Back in the summer after graduating nine seniors from his Desert Valley League title-winning roster, Palm Springs boys’ basketball coach Chris Howard would have certainly taken the spot his Indians find themselves in now.
Three games remaining, tied atop the league. Championship destiny firmly in their own hands.
But Howard and his roster feel like the Indians’ life as the valley favorite was short-lived, and that’s something they want to change over the next eight days.
“Everyone wrote us off, losing those nine seniors, and that’s really fueled our leaders, Damion (Lee) and Kaelan (Richter), the other returners, the newcomers, that we don’t get any love,” Howard said. “Definitely, winning this year would be way sweeter. The first one was good for me, but this was way sweeter.
“Two years ago, we lost a triple overtime game to La Quinta for a league championship, and last year we ran away with it, and this year are right in the thick of things. I think we are the team to beat, and this year just proves it.”
That isn’t to say reaching a chance to repeat didn’t come with tall obstacles to hurdle. Losing all but three players from that title-winning roster meant plenty of youth, even in one of the holdovers, starting point guard Kaelan Richter, who’s only a junior.
Those first-time varsity guys, led by Richter and senior Damion Lee, are now the targets of DVL opponents’ ire, which they personally didn’t earn but must battle through nonetheless.
In his four years with the Indians, Howard said he’s quickly picked up on how much the rest of the valley loves to see his team falter.
“We’ve always kinda had that ‘It’s okay being the villain’ attitude,” he said. “It’s okay with people not liking us. We’ve always had that, even when we didn’t win two years ago.
“I didn’t understand it until my second year. At my other schools, coaching in college, when you lose, you lose. Everyone loses. But when we lose, it’s like ‘PALM SPRINGS LOST!’ It was a big deal, and I can tell people love beating Palm Springs, but it keeps us focused, and every game means something.”

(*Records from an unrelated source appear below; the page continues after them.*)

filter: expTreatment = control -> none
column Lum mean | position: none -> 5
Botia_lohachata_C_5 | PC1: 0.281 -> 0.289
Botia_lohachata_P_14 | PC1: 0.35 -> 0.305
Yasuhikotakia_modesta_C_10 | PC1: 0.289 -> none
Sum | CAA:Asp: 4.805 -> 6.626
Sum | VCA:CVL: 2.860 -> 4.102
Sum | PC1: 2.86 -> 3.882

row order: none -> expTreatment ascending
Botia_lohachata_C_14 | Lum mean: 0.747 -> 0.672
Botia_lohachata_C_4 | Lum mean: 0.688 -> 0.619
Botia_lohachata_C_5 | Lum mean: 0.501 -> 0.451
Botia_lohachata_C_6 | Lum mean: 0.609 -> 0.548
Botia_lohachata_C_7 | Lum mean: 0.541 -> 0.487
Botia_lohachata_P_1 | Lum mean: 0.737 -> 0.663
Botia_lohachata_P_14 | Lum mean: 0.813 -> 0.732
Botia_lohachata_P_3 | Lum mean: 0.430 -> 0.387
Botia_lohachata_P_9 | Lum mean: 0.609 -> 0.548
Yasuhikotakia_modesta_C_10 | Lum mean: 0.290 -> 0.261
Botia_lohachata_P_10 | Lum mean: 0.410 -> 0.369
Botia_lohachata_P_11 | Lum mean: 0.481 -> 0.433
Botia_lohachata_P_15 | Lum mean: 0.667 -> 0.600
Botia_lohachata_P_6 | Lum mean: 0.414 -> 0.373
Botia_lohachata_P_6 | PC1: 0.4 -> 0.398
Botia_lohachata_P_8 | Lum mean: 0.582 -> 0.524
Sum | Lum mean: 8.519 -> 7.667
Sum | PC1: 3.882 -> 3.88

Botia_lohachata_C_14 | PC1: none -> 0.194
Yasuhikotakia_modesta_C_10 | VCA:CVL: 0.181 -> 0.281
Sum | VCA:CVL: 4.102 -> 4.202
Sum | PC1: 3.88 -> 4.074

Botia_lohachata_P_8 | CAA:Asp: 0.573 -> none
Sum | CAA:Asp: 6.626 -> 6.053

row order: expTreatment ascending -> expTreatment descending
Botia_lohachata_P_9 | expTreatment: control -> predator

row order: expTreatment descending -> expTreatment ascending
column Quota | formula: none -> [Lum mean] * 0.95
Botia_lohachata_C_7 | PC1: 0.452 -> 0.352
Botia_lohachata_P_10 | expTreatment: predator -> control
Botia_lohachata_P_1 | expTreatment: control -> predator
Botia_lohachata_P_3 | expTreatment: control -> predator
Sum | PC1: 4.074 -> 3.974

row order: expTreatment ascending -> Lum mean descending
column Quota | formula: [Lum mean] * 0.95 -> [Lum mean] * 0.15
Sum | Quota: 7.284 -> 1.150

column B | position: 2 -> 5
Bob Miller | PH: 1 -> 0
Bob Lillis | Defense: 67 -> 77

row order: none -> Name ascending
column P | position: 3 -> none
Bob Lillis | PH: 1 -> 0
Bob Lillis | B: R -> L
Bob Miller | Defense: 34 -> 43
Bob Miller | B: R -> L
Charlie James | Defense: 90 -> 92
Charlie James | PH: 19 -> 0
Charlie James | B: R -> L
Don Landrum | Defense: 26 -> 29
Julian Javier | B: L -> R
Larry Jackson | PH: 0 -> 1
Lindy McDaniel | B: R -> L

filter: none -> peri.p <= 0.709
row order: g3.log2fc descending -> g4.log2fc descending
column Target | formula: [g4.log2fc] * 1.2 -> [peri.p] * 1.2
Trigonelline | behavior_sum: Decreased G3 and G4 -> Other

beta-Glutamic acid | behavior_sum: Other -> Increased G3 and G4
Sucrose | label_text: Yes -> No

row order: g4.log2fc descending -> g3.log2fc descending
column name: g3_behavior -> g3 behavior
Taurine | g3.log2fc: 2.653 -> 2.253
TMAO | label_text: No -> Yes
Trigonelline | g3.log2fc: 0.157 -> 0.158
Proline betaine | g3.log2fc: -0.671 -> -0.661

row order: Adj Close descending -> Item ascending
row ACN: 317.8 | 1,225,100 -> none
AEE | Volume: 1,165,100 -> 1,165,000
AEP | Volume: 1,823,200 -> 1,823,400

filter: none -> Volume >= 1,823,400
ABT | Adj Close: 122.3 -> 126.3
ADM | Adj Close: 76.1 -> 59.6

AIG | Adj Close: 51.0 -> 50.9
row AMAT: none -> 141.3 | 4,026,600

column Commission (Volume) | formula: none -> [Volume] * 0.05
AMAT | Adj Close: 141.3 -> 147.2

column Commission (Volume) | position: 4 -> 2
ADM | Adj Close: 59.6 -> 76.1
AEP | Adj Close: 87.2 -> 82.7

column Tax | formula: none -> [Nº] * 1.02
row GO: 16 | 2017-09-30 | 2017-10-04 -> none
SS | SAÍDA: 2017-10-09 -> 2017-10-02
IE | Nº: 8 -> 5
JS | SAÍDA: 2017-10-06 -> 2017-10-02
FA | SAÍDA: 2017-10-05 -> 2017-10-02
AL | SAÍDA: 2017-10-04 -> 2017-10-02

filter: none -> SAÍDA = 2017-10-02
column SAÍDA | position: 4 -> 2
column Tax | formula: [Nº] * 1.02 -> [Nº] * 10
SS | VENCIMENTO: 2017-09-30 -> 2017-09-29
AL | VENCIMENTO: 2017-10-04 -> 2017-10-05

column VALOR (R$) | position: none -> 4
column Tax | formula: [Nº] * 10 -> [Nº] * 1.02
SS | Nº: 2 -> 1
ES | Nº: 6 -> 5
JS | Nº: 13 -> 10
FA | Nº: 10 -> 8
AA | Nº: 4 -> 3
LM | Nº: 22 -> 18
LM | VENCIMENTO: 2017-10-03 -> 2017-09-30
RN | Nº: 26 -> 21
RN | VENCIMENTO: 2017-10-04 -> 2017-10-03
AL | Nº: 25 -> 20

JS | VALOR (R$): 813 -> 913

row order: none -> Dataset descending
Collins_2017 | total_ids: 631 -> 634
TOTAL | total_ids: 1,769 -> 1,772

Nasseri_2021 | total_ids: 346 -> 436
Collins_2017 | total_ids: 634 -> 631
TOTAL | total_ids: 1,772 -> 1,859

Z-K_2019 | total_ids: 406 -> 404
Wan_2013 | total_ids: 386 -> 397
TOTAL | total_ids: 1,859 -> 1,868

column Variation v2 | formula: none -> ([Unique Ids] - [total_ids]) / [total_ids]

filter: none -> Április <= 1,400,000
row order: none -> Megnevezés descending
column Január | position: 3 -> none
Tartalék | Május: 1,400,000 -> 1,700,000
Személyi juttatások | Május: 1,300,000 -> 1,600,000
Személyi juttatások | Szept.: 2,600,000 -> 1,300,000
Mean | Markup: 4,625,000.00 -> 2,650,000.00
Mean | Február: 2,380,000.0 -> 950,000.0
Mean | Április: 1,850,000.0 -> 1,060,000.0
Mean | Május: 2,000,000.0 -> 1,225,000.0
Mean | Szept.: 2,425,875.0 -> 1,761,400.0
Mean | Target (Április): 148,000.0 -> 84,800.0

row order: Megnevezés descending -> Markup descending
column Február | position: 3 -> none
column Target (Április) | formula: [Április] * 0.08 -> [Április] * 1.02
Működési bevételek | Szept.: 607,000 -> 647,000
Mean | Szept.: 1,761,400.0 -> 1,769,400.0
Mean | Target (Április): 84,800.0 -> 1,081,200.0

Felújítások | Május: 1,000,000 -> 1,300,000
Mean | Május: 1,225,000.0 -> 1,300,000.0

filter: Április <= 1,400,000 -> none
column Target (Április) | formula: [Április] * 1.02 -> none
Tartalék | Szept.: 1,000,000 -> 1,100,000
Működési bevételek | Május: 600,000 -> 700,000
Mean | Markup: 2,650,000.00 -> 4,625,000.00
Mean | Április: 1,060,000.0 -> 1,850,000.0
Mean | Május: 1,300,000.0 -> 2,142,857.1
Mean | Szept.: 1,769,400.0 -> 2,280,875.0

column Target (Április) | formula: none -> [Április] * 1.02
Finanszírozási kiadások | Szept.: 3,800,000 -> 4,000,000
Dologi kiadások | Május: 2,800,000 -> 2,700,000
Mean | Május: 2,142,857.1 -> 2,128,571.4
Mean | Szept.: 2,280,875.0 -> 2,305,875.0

Separate from their opponents’ emotions, Howard and the Indians find themselves in a situation where certainly each game means quite a lot. With three games remaining, Palm Springs is tied at 7-2 with Palm Desert, Indio and La Quinta.
Each of the other three will travel to Palm Springs High School for a game before the end of the season Feb. 10, and the math is pretty easy for the Indians. Win out, and a solo league title is again theirs. Lose, and things will start to get very messy.
Only Indio also holds that power, having to play its three foes all on the road. Palm Desert and La Quinta could both win out but wouldn’t necessarily hold the title outright.
To achieve what Howard thinks his Indians are capable of, Palm Springs will have to embrace the idea opposite of a defending champion. The Indians haven’t fared well on defense this season, dropping two of three games they trailed in late. Against La Quinta, Xavier Prep and Cathedral City, Howard said, his players came out a little lackadaisical and were lucky to survive one of them.
“When we’ve struggled, we’ve been the counter-punchers,” he said. “Games when we’ve gone out and dominated and asserted our plan and our will on teams … we just wore them down.
“Then you’ve got Xavier Prep, where we were down eight at halftime. Against La Quinta, we let Pierce Sterling score 19 in the first half and dug ourselves too big a hole.”
It’s been in those losses, Howard said, where his Indians have learned the most, preparing them for this difficult stretch better than any win could have.
“It’s all about experience. In the games we’ve won, there were mistakes we made in the last minute we can’t make, but in the games we’ve lost, we’ve done some really good things in the last minute,” he said. “Against Cathedral City, we were down 10 with four minutes to go and got it tied with 25 seconds left.
“Against La Quinta, we were down eight in the fourth quarter and cut it to one with one possession left. It’s not always about the outcome. We preach it’s about the process.”
Perhaps the Indians’ greatest strength, whether rightly held or not, is their unmitigated self-confidence. They believed in themselves far earlier than anyone else in the valley.
But at times, that same self-confidence has become a problem, too.
“When we’re down 10 or 12, we’re confident we can come back. ‘Hey, it’s no big deal. No need to panic.’ And that’s a great strength,” Howard said. “But it can also be a weakness, like ‘Hey, we need to go. Let’s press that button, we need to go now and get after it.’ Sometimes all of a sudden it’s the fourth quarter and we’re down eight and we finally get locked in and super engaged.”
Going into these final three, Howard and Richter unsurprisingly agreed in saying there isn’t one game that sticks out as more important or more exciting than the rest. For the record, they host the Blackhawks, who beat them 58-56, on the final game of the season.
What Howard does believe, even if other teams may not vocalize it, is the other three teams have them circled a little bigger than the rest. And that’s okay. The Indians are ready.
“Everybody’s game versus Palm Springs is their Super Bowl, and we’re okay with that,” Howard said. “Last year, there wasn’t much excitement, and now it’s a little like March Madness in February.
“I know they like beating us, but we like beating everyone in the DVL, too.”